Jakarta, Kabartujuhsatu.news,-Bisa jadi para buzzer akan punah satu per satu karena ditendang oleh majikan yang tidak mampu lagi mengalokasikan dana.
Selama ini buzzer membantu rezim dengan cara menyebarkan kebencian dan adu domba di media sosial.
Namun diduga tidak lama lagi tidak dipakai oleh sang majikan, karena kakak Pembina mereka sudah tidak ada di lingkaran kekuasaan.
“Masa depan Buzzer? Bentar lagi punah, kok.Satu-satu ditendang,” kata dr Tifauzia Tyassuma di akun Twitter-nya @DokterTifa, Sabtu (16/4/2022).
Para buzzer ditendang satu-satu, kata dr Tifa karena situasi politik terjadi perubahan kekuasaan.
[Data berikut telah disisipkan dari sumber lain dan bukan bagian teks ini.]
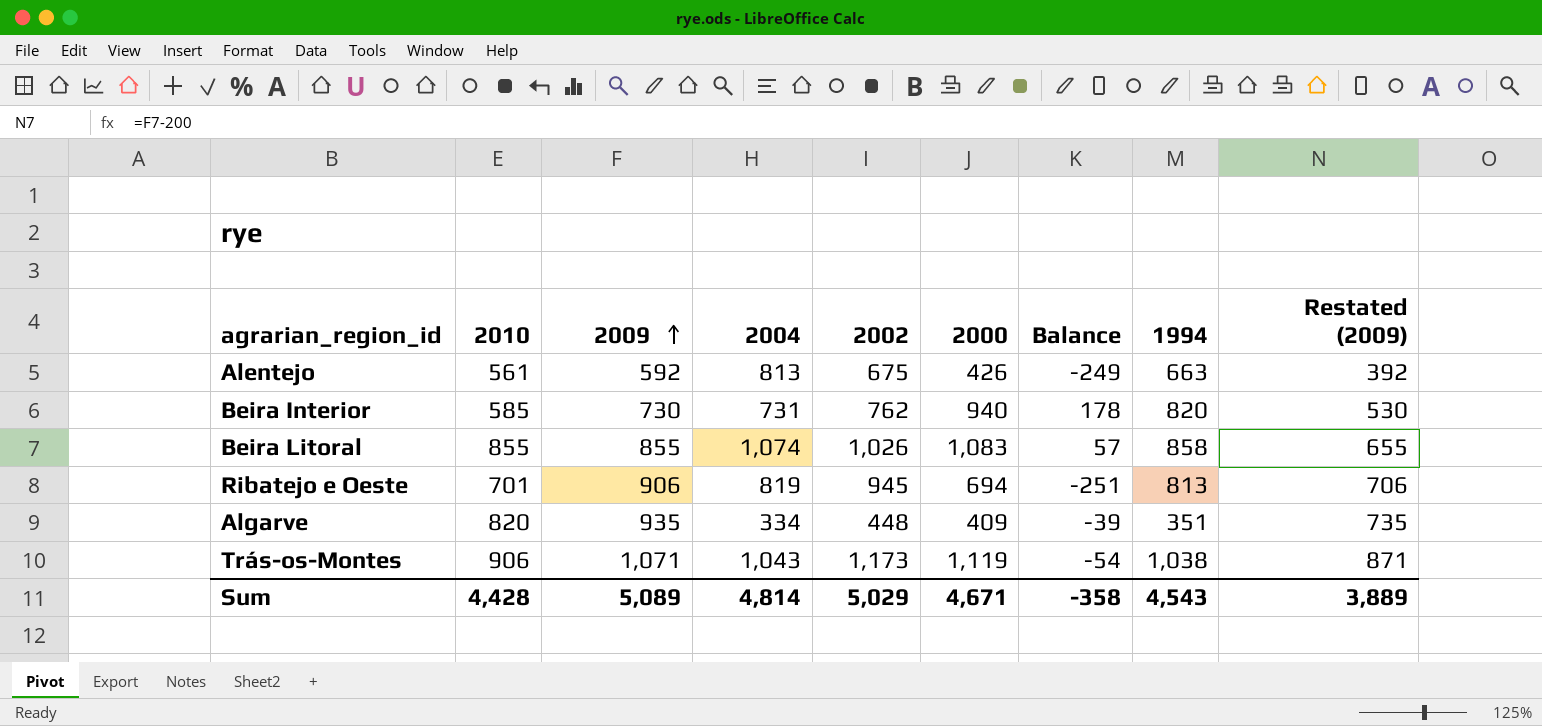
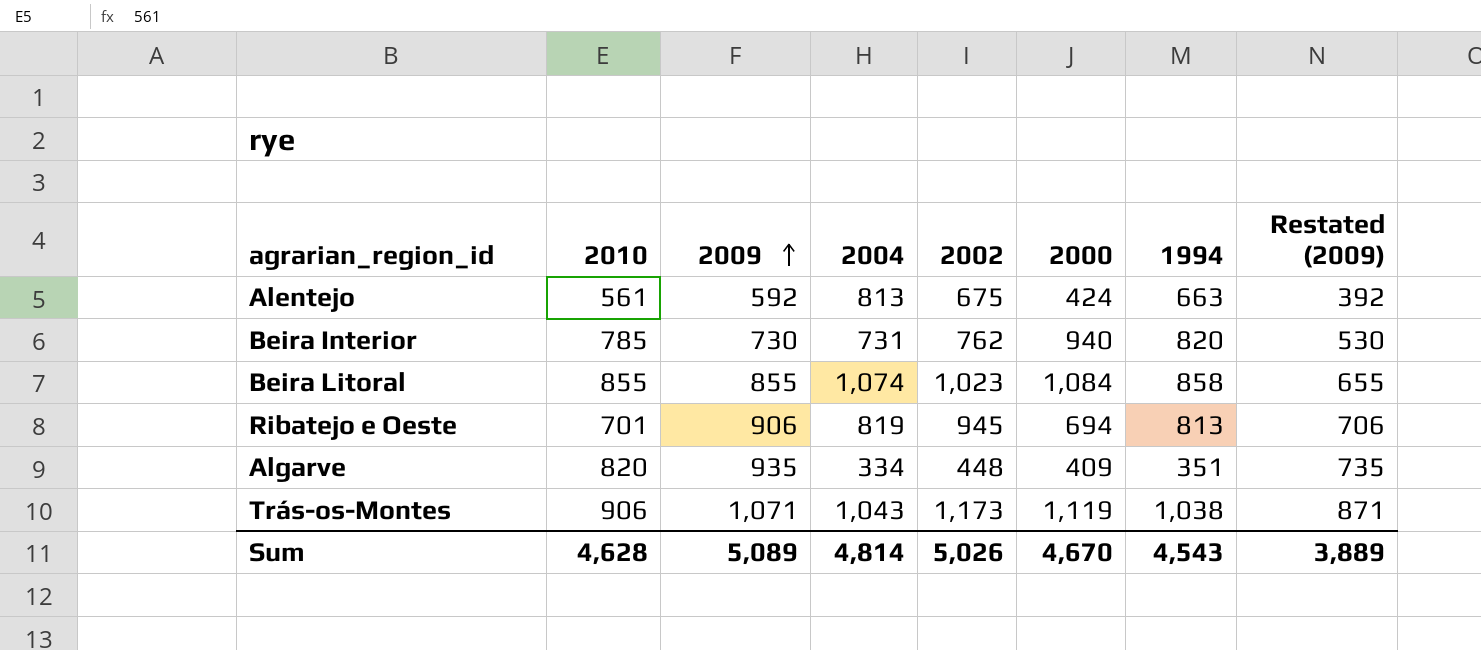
column Balance | formula: [2000] - [2002] -> none
Alentejo | 2000: 426 -> 424
Beira Interior | 2010: 585 -> 785
Beira Litoral | 2002: 1,026 -> 1,023
Beira Litoral | 2000: 1,083 -> 1,084
Sum | 2010: 4,428 -> 4,628
Sum | 2002: 5,029 -> 5,026
Sum | 2000: 4,671 -> 4,670

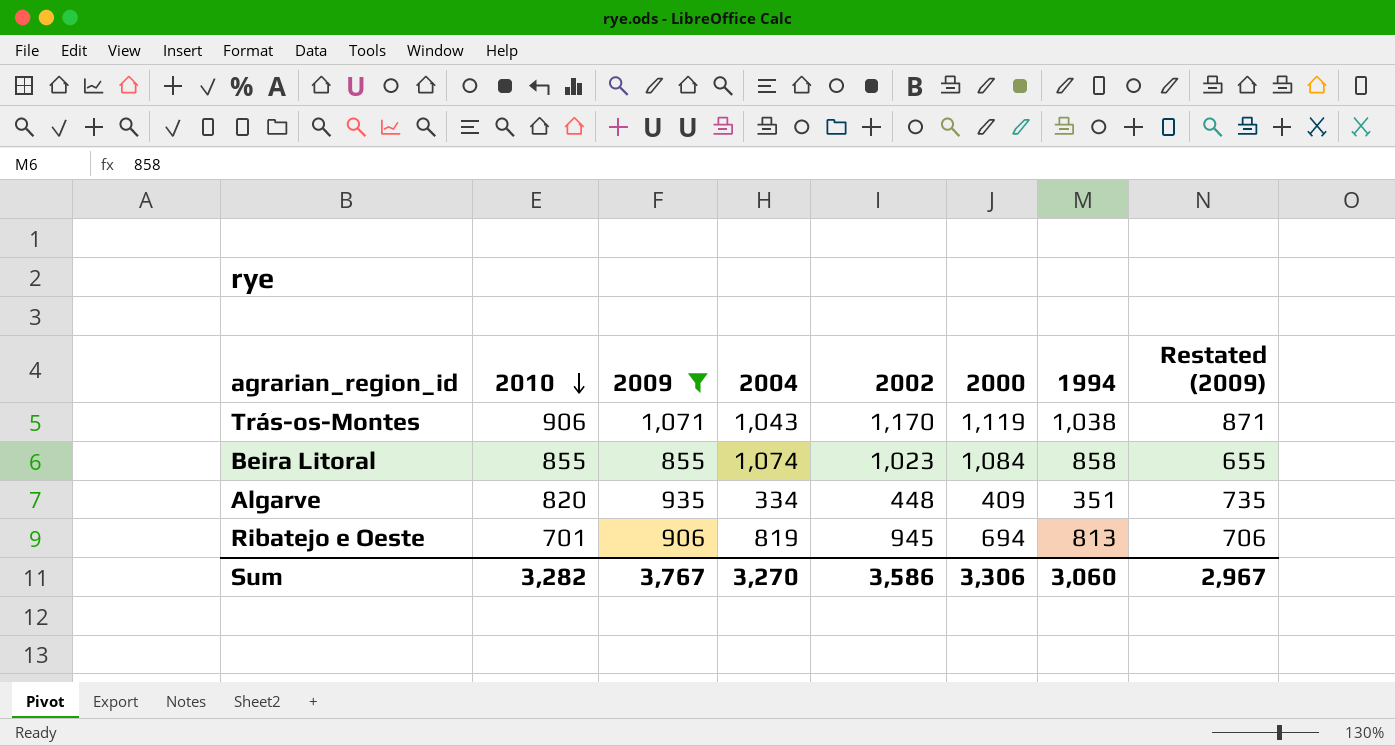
filter: none -> 2009 >= 855
row order: 2009 ascending -> 2010 descending
Trás-os-Montes | 2002: 1,173 -> 1,170
Sum | 2010: 4,628 -> 3,282
Sum | 2009: 5,089 -> 3,767
Sum | 2004: 4,814 -> 3,270
Sum | 2002: 5,026 -> 3,586
Sum | 2000: 4,670 -> 3,306
Sum | 1994: 4,543 -> 3,060
Sum | Restated (2009): 3,889 -> 2,967

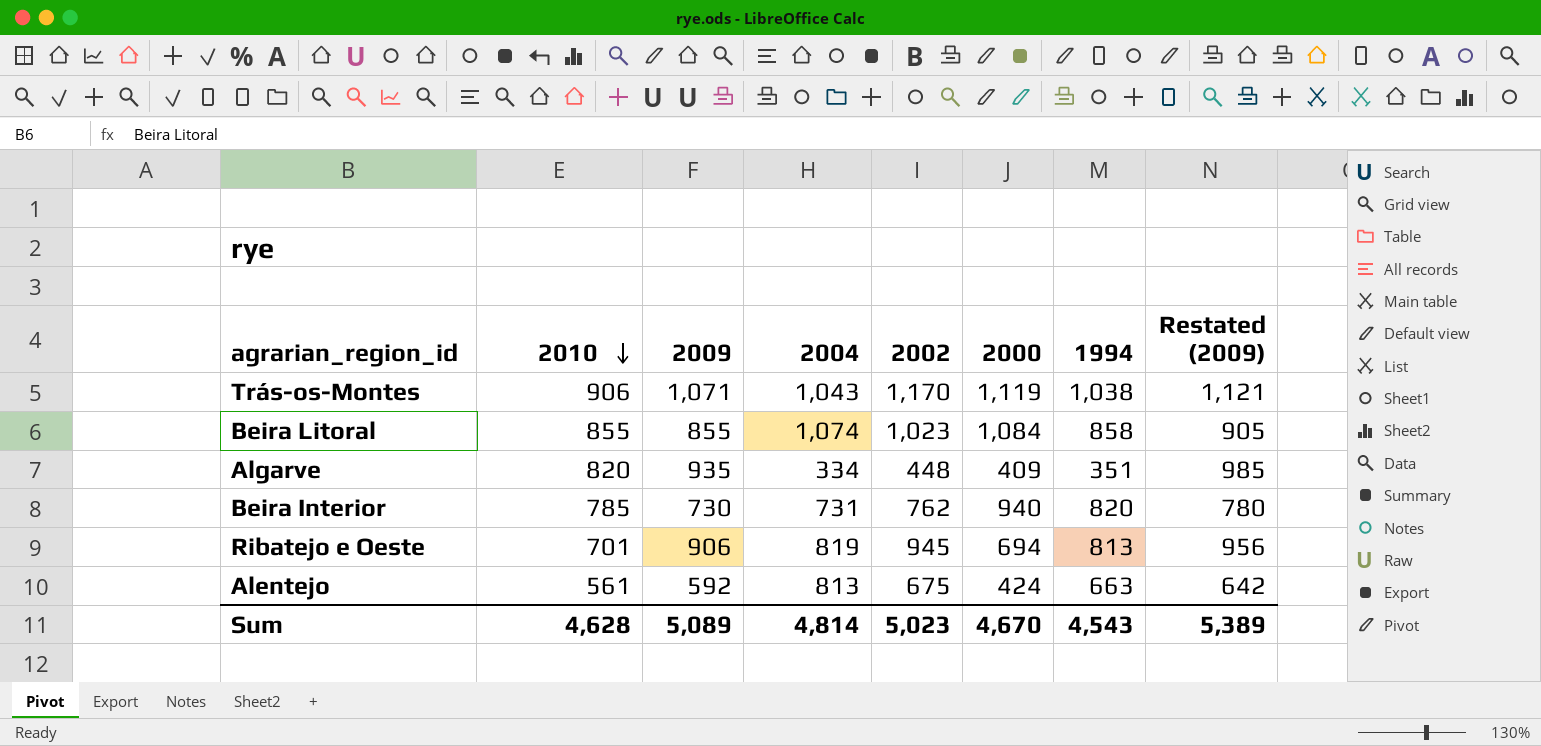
filter: 2009 >= 855 -> none
column Restated (2009) | formula: [2009] - 200 -> [2009] + 50
Sum | 2010: 3,282 -> 4,628
Sum | 2009: 3,767 -> 5,089
Sum | 2004: 3,270 -> 4,814
Sum | 2002: 3,586 -> 5,023
Sum | 2000: 3,306 -> 4,670
Sum | 1994: 3,060 -> 4,543
Sum | Restated (2009): 2,967 -> 5,389

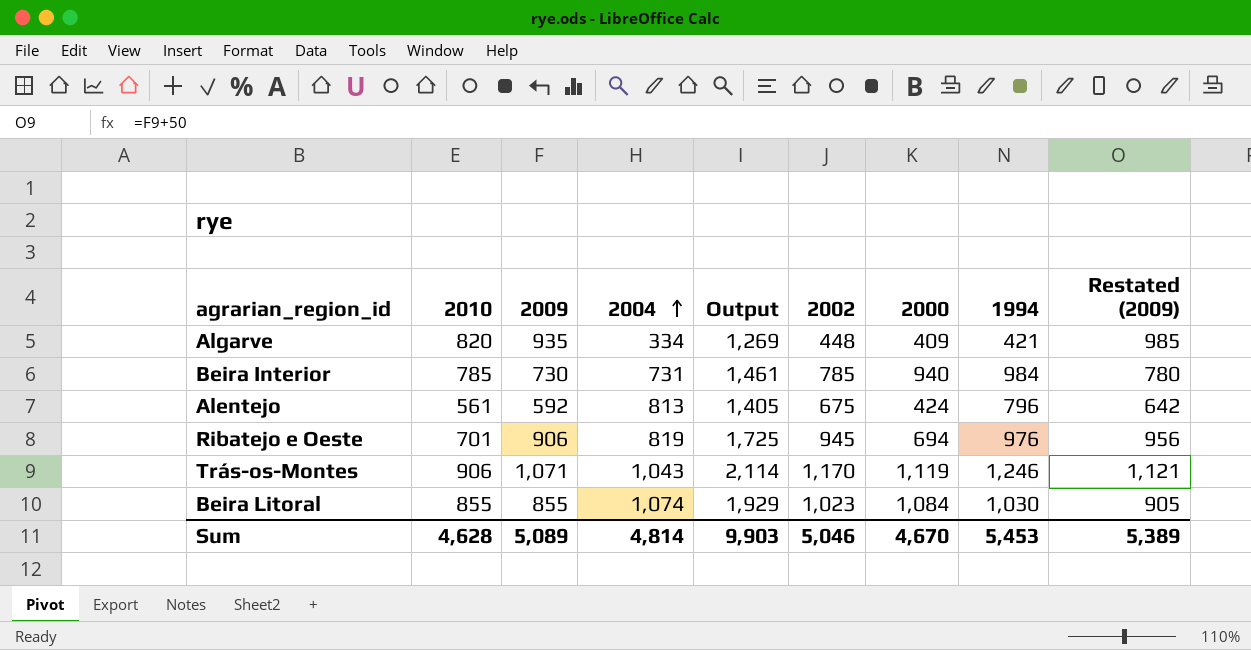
row order: 2010 descending -> 2004 ascending
column Output | formula: none -> [2009] + [2004]
Algarve | 1994: 351 -> 421
Beira Interior | 2002: 762 -> 785
Beira Interior | 1994: 820 -> 984
Alentejo | 1994: 663 -> 796
Ribatejo e Oeste | 1994: 813 -> 976
Trás-os-Montes | 1994: 1,038 -> 1,246
Beira Litoral | 1994: 858 -> 1,030
Sum | 2002: 5,023 -> 5,046
Sum | 1994: 4,543 -> 5,453

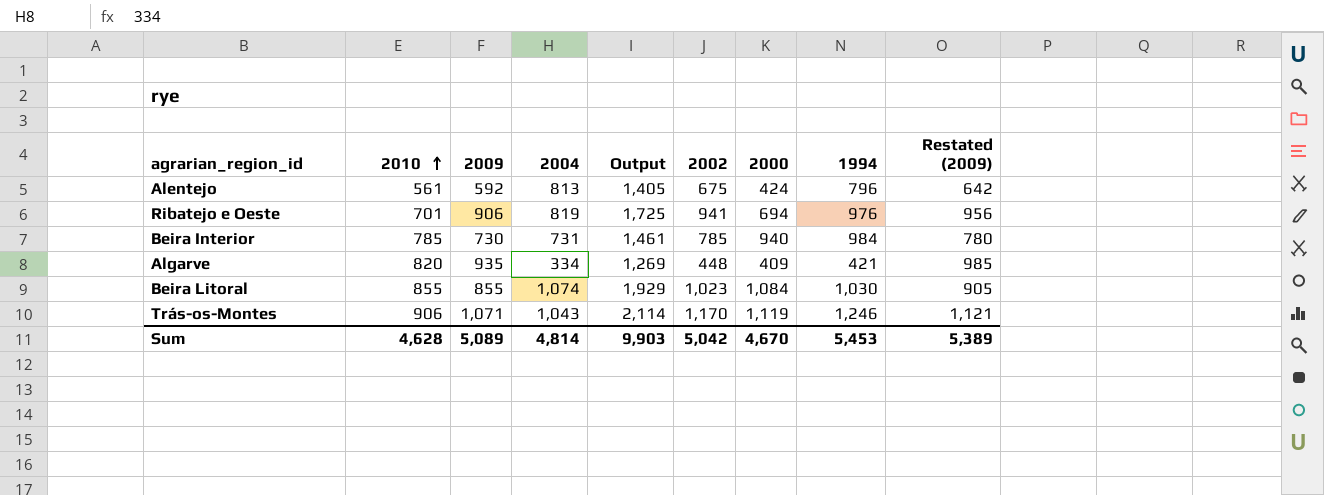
row order: 2004 ascending -> 2010 ascending
Ribatejo e Oeste | 2002: 945 -> 941
Sum | 2002: 5,046 -> 5,042

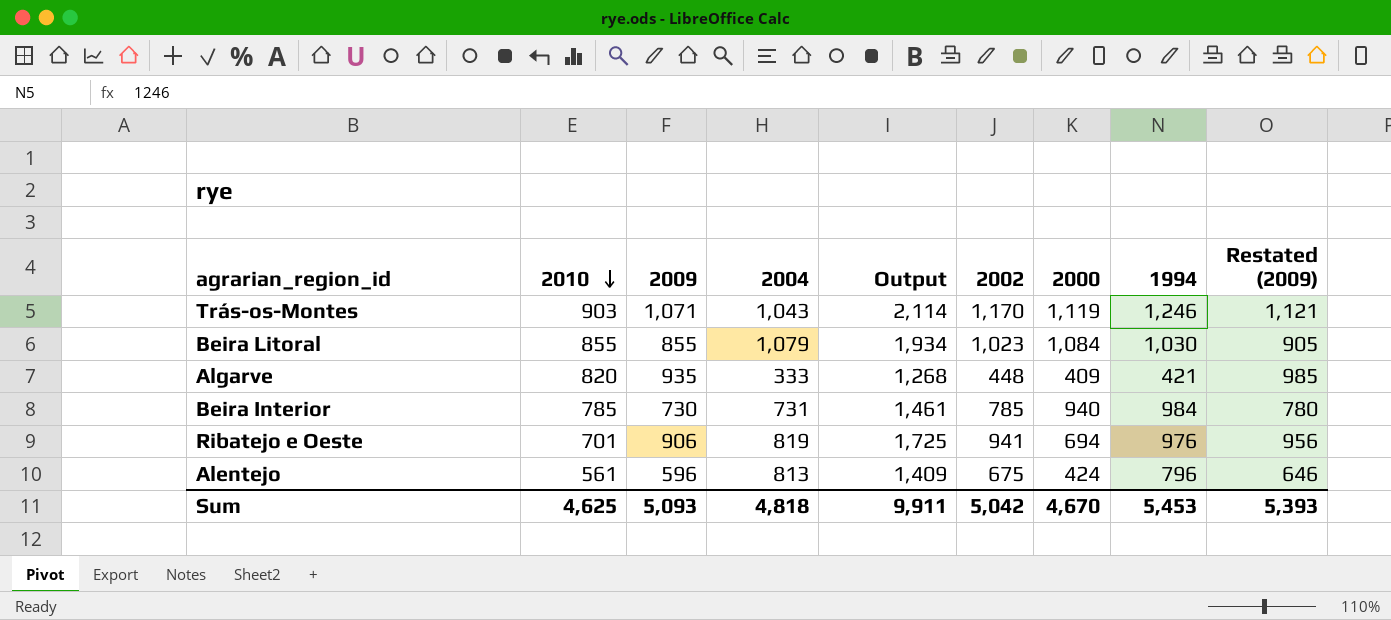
row order: 2010 ascending -> 2010 descending
Trás-os-Montes | 2010: 906 -> 903
Beira Litoral | 2004: 1,074 -> 1,079
Beira Litoral | Output: 1,929 -> 1,934
Algarve | 2004: 334 -> 333
Algarve | Output: 1,269 -> 1,268
Alentejo | 2009: 592 -> 596
Alentejo | Output: 1,405 -> 1,409
Alentejo | Restated (2009): 642 -> 646
Sum | 2010: 4,628 -> 4,625
Sum | 2009: 5,089 -> 5,093
Sum | 2004: 4,814 -> 4,818
Sum | Output: 9,903 -> 9,911
Sum | Restated (2009): 5,389 -> 5,393

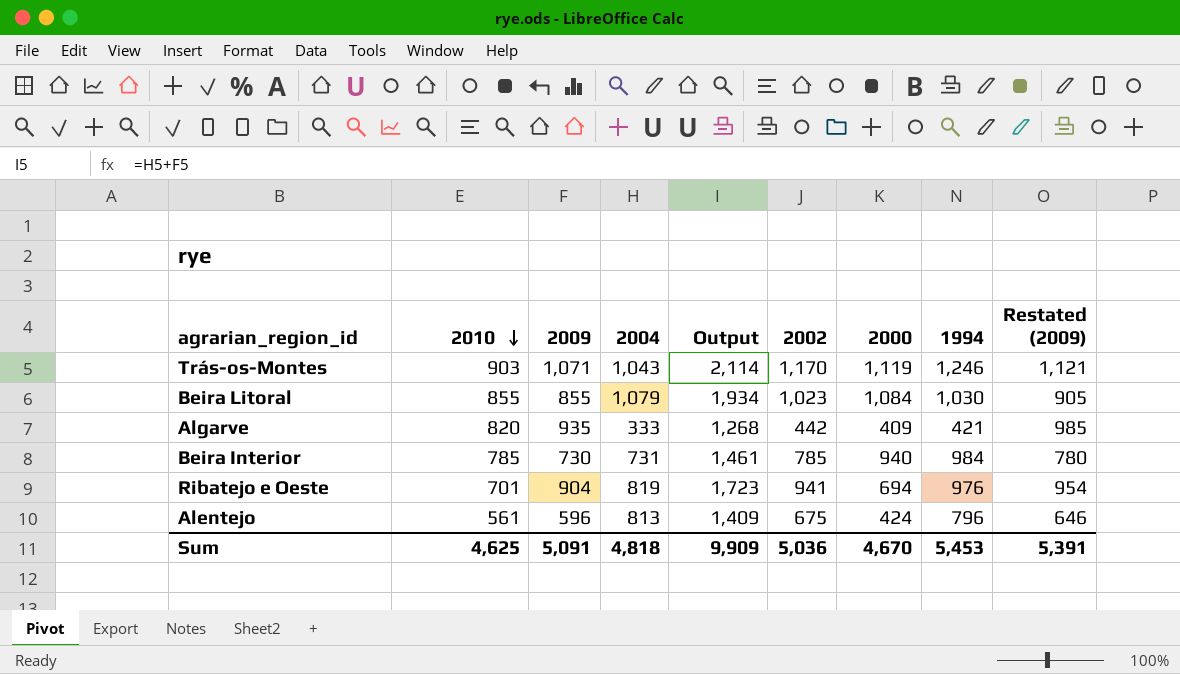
Algarve | 2002: 448 -> 442
Ribatejo e Oeste | 2009: 906 -> 904
Ribatejo e Oeste | Output: 1,725 -> 1,723
Ribatejo e Oeste | Restated (2009): 956 -> 954
Sum | 2009: 5,093 -> 5,091
Sum | Output: 9,911 -> 9,909
Sum | 2002: 5,042 -> 5,036
Sum | Restated (2009): 5,393 -> 5,391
“Mahkamah Internasional sudah mention. Media US, EU, AU sudah ramai berita tentang Presiden pembohong dan penipu,” jelasnya.
Menurut dr Tifa, majikan para buzzer panik melihat perubahan kekuasaan sehingga tidak bisa memberikan makan kepada gerombolan yang suka adu domba di media sosial itu.
“Kongsi pecah.Majikan panik sendiri. Mana ingat lagi kasih makan peliharaan? Kita simak dengan sabar,” papar dr Tifa.
Amerika Serikat menyoroti buzzer hingga kabar penggunaan spyware (perangkat pengintai) buatan Israel.
Menurut laporan AS ini, peretas (hacker) pendukung Presiden Jokowi sering melakukan doxing terhadap kelompok-kelompok pegiat HAM. Hacker sering menganggu acara-acara online dan meretas akun-akun media sosial serta mengintimidasi pengkritik pemerintah.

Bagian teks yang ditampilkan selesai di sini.